**** Source records ****
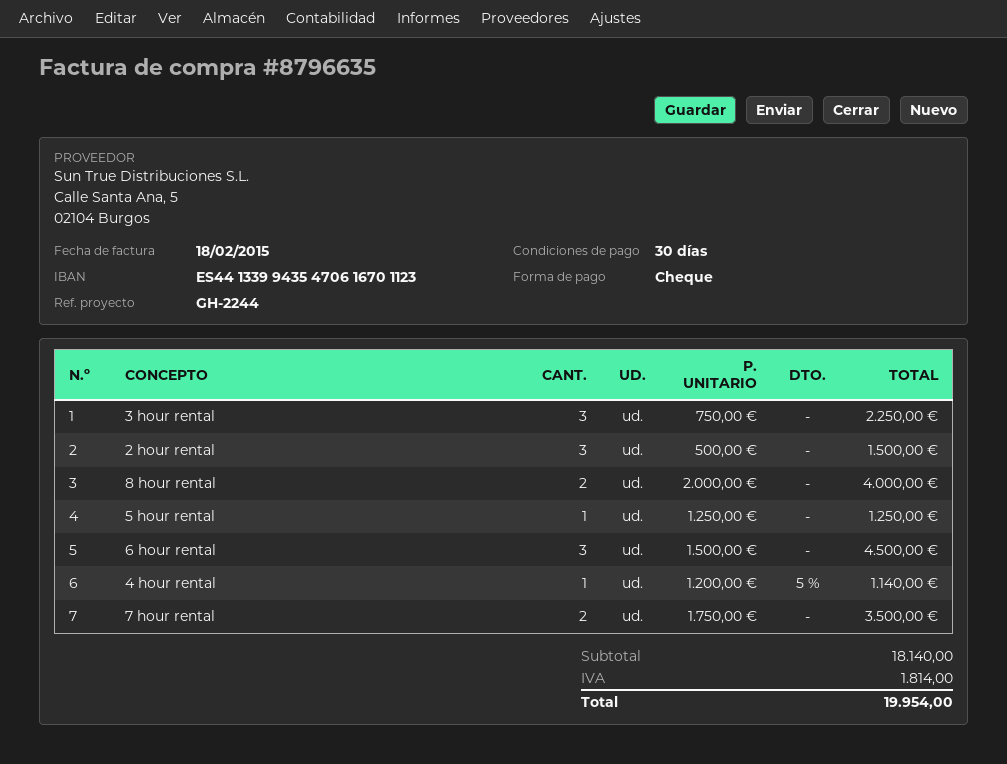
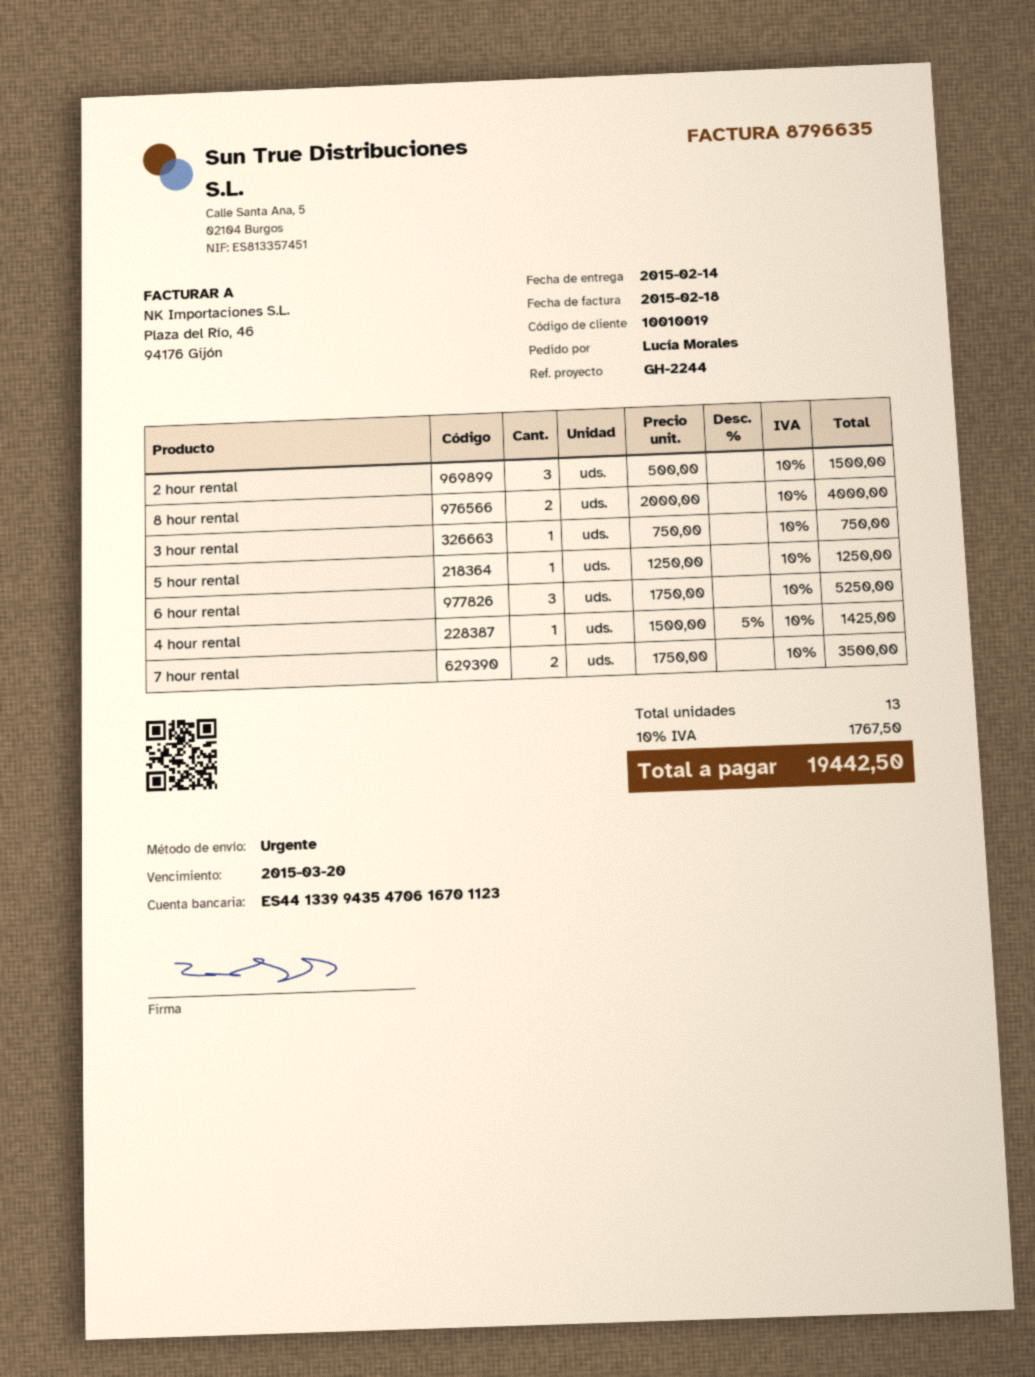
3 hour rental: 3 x 750.00 = 2250.00 -> 1 x 750.00 = 750.00
6 hour rental: 3 x 1500.00 = 4500.00 -> 3 x 1750.00 = 5250.00
4 hour rental: 1 x 1200.00 - 5% = 1140.00 -> 1 x 1500.00 - 5% = 1425.00
tax: 1814.00 -> 1767.50
total: 19954.00 -> 19442.50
****
**To do**
The answer is a faithful copy of the records above, with the pictures removed.

**Written solution**
3 hour rental: 3 x 750.00 = 2250.00 -> 1 x 750.00 = 750.00
6 hour rental: 3 x 1500.00 = 4500.00 -> 3 x 1750.00 = 5250.00
4 hour rental: 1 x 1200.00 - 5% = 1140.00 -> 1 x 1500.00 - 5% = 1425.00
tax: 1814.00 -> 1767.50
total: 19954.00 -> 19442.50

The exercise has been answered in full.